I spent the day after Christmas pouring out the contents of these envelopes, taking pictures with my camera and, as an old friend of mine used to say, with my heart, and allowing that heart to be towed in so many unanticipated directions. Because turns out: I was an excellent archivist of my teen self.
The corsages, sure, but that’s classic memory book stuff. I’m talking about movie stubs and campaign pins, about 9th grade English notebooks and printed-out (and pencil-edited) drafts of college admissions essays.…
All archives are, to some extent, narratives: edited stories of the self or others. What I kept then was a story of myself that felt precious and still, at that point, untold. I wasn’t saving in the hopes of someone else discovering who I was. I think it was much more a case of ensuring my future self’s attention. The artifacts were the grammar that made the story readable.
I envy her terribly!
I lived with my father and his girlfriend (later wife) ages 14 to 19. I have very few artifacts of those years: my high school graduation yearbook, some photos. I struggle to think of much else.
My family of origin was never one to keep stuff for others…my father sold the house we lived in and went to live on a boat in the Mediterranean when I was 19 and in my second year of university. I took my wooden trundle bed and wooden desk to the studio apartment I moved it with me. And my stereo!
I really treasure the photo below.
I was maybe six or seven and sitting in the backyard of the last house I shared with my parents before they divorced. It was a big house on a beautiful, quiet street — Castlefrank — in one of Toronto’s nicest neighborhoods, Rosedale. I never lived anywhere like that again.

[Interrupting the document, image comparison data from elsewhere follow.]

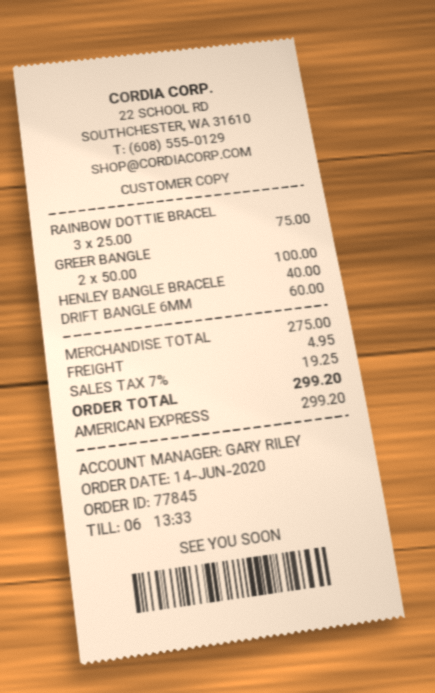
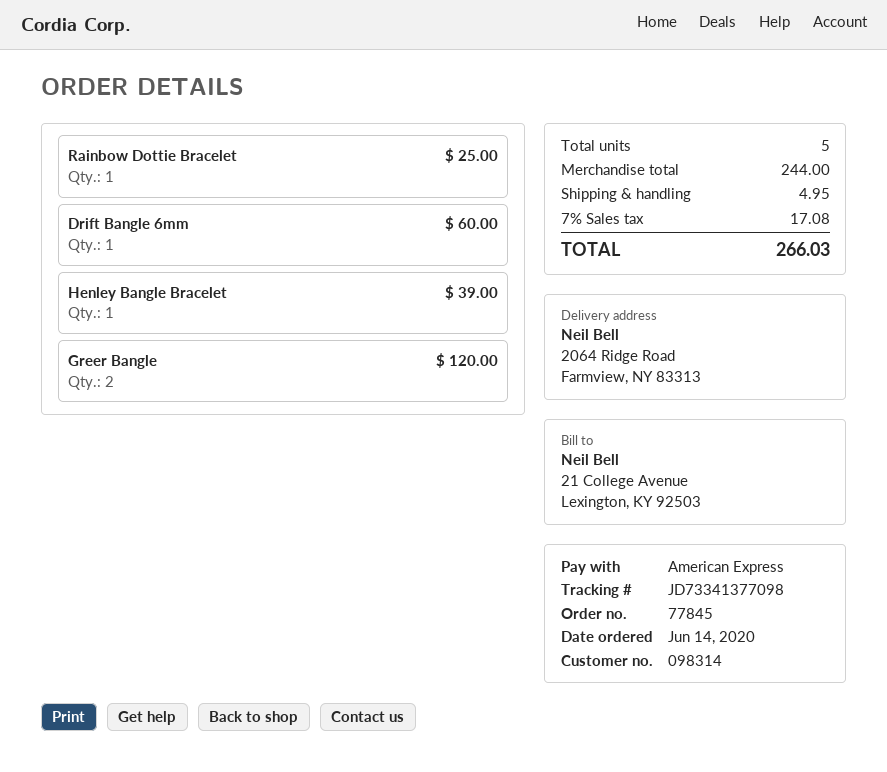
RAINBOW DOTTIE BRACEL: 3 for 75.00 -> 1 for 25.00
GREER BANGLE: 2 for 100.00 -> 2 for 120.00
HENLEY BANGLE BRACELE: 1 for 40.00 -> 1 for 39.00
subtotal: 275.00 -> 244.00
tax: 7% = 19.25 -> 7% = 17.08
total: 299.20 -> 266.03

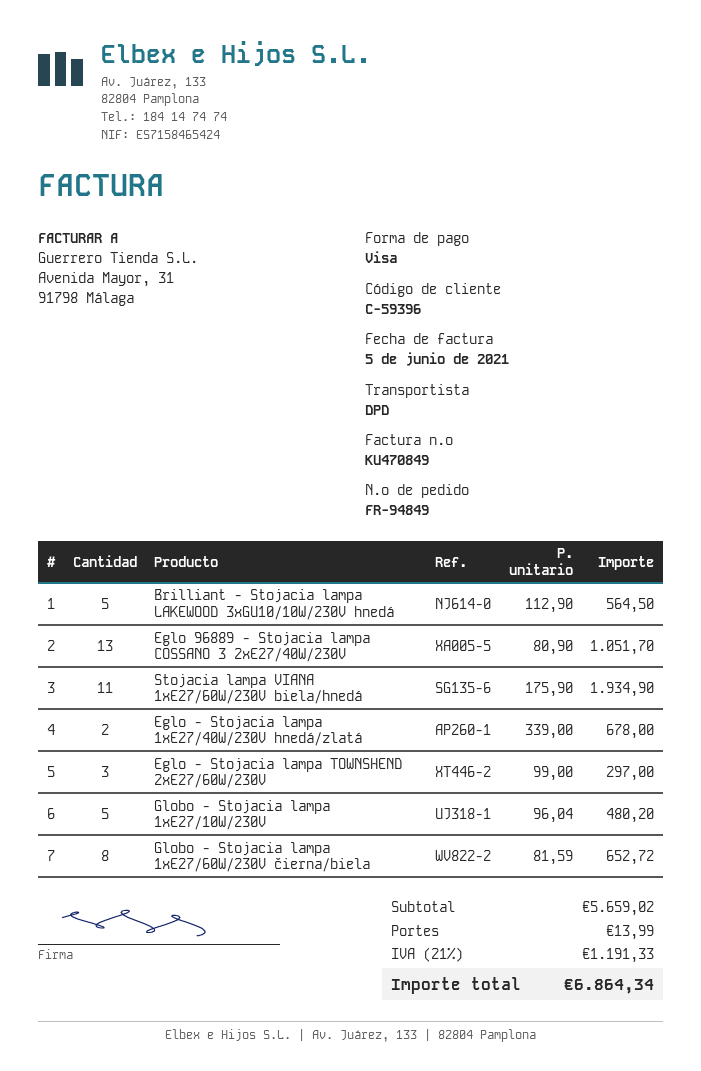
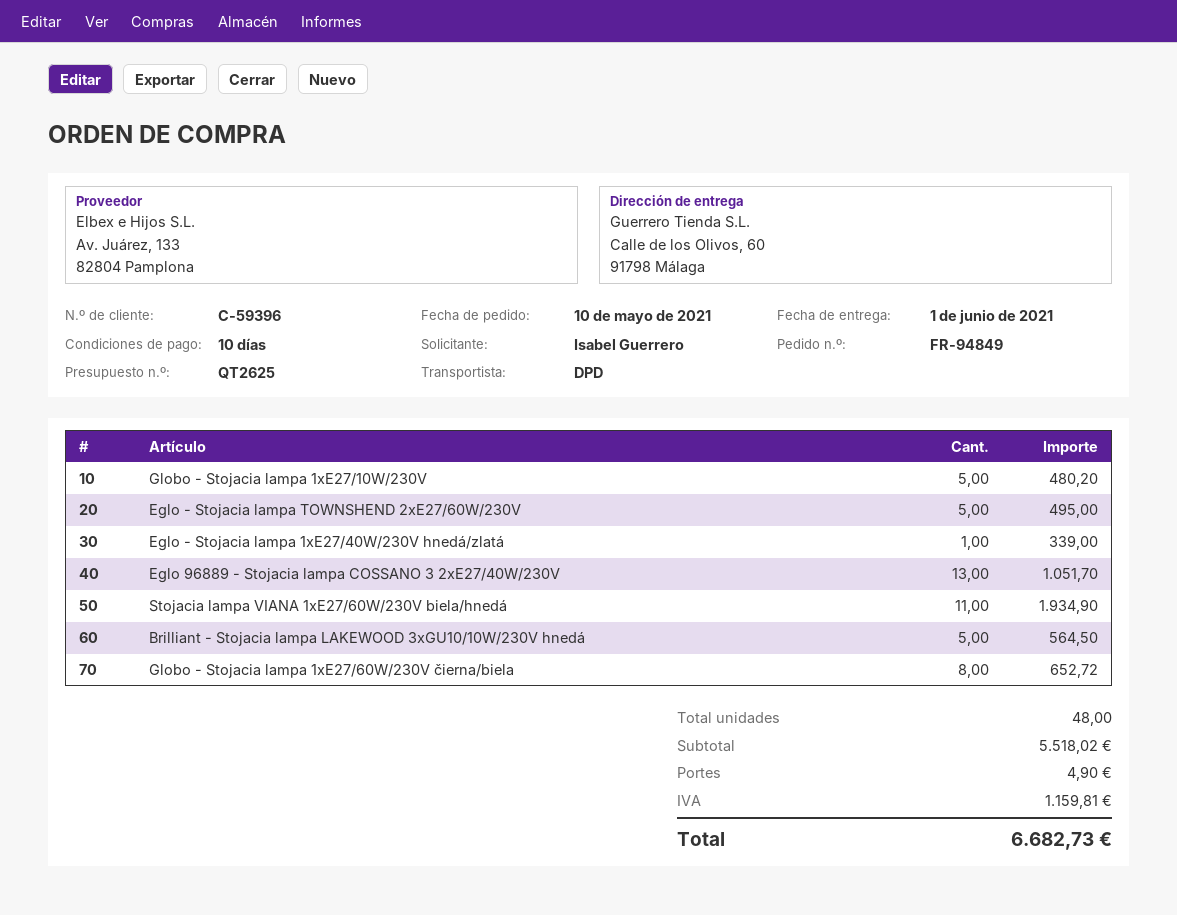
Eglo - Stojacia lampa 1xE27/40W/230V hnedá/zlatá: 2 for 678.00 -> 1 for 339.00
Eglo - Stojacia lampa TOWNSHEND 2xE27/60W/230V: 3 for 297.00 -> 5 for 495.00
subtotal: 5659.02 -> 5518.02
shipping: 13.99 -> 4.90
tax: 1191.33 -> 1159.81
total: 6864.34 -> 6682.73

Luckily, my husband Jose (a photo archivist for the USGA) was able to take this one precious very faded color photo and bring it back for me.
My mother left behind several thick photo albums, but, typical of our relationship, I know very few of the people in them. She never spoke much about her life to me. I do have images of her — slim, gorgeous — modeling for the Vancouver Sun, and a spectacular photo of her that I love.
Cynthia being glamorous.
My stuff? Not much. I moved a few times and only years later found a set of excellent encyclopedias that had been in storage while I was boarding school and camp.

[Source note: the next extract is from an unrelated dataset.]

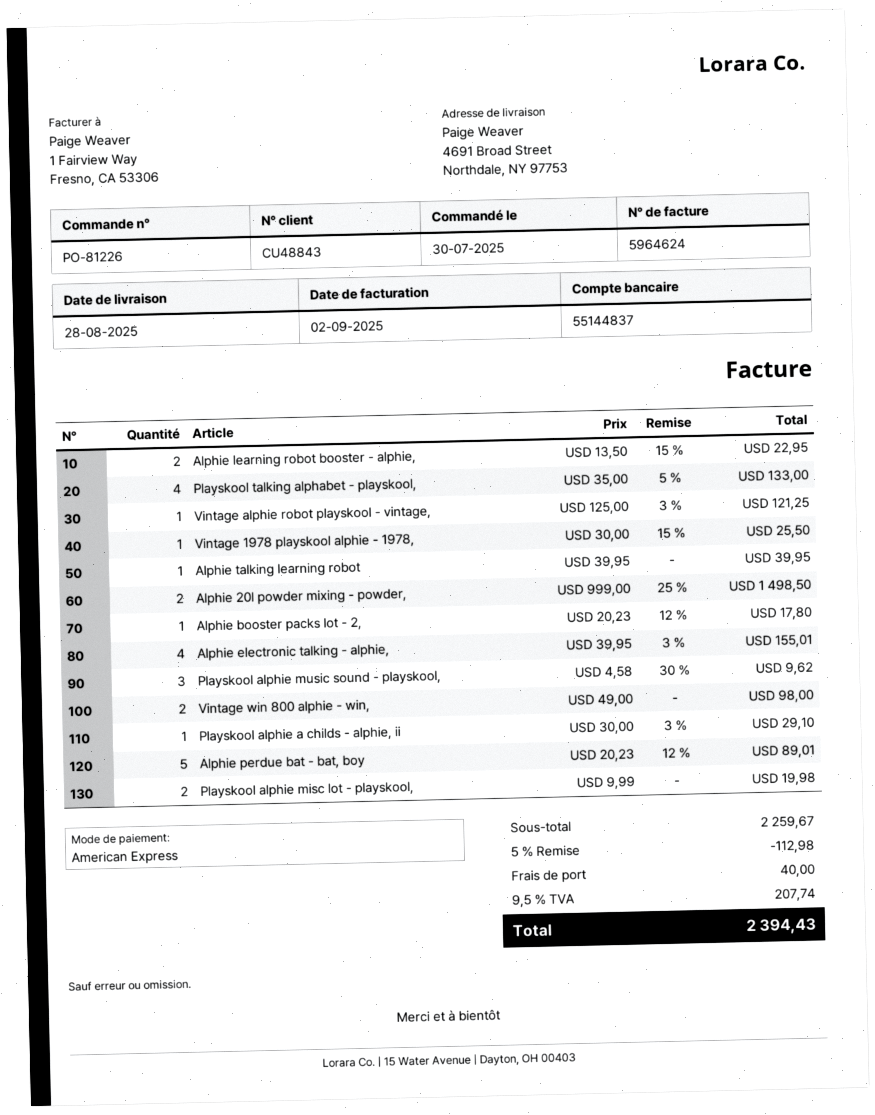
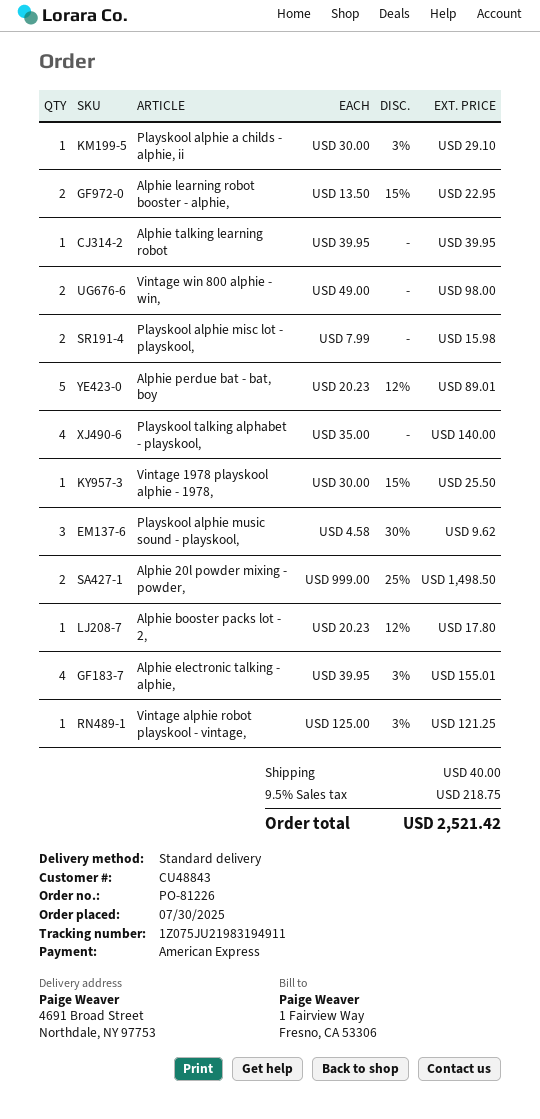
Playskool talking alphabet - playskool,: 4 x 35.00 - 5% = 133.00 -> 4 x 35.00 = 140.00
Playskool alphie misc lot - playskool,: 2 x 9.99 = 19.98 -> 2 x 7.99 = 15.98
discount: 5% = 112.98 -> none
tax: 9.5% = 207.74 -> 9.5% = 218.75
total: 2394.43 -> 2521.42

I still fondly remember some items from my teenage-dom — a thick caribou skin rug my father brought back from the Arctic which shed horribly, a poster and a fantastic embroidered sheepskin coat, wildly bohemian and wholly out of place in my white, suburban-ish high school. But I own none of these.
Oddly, a little embarrassedly, I still own and treasure a few stuffed animals from my childhood — like the elephant I found in my London hospital bed after my tonsils were removed. Faded but much beloved, she sits in our bedroom still.
Baby Elephant!
Because I moved around a fair bit and neither parent even had a basement — let alone the willingness to store any of my stuff in it — I’ve definitely lost some very precious teenage things, like a green and white Marimekko notebook in which I wrote my prize-winning poetry and some songs. That one really hurts. I had a storage locker here in New York, but I lost track of the payments for it — and they sold everything in it.
Do you still own treasured items from your early years?
Who, if anyone, will want or value them later do you think?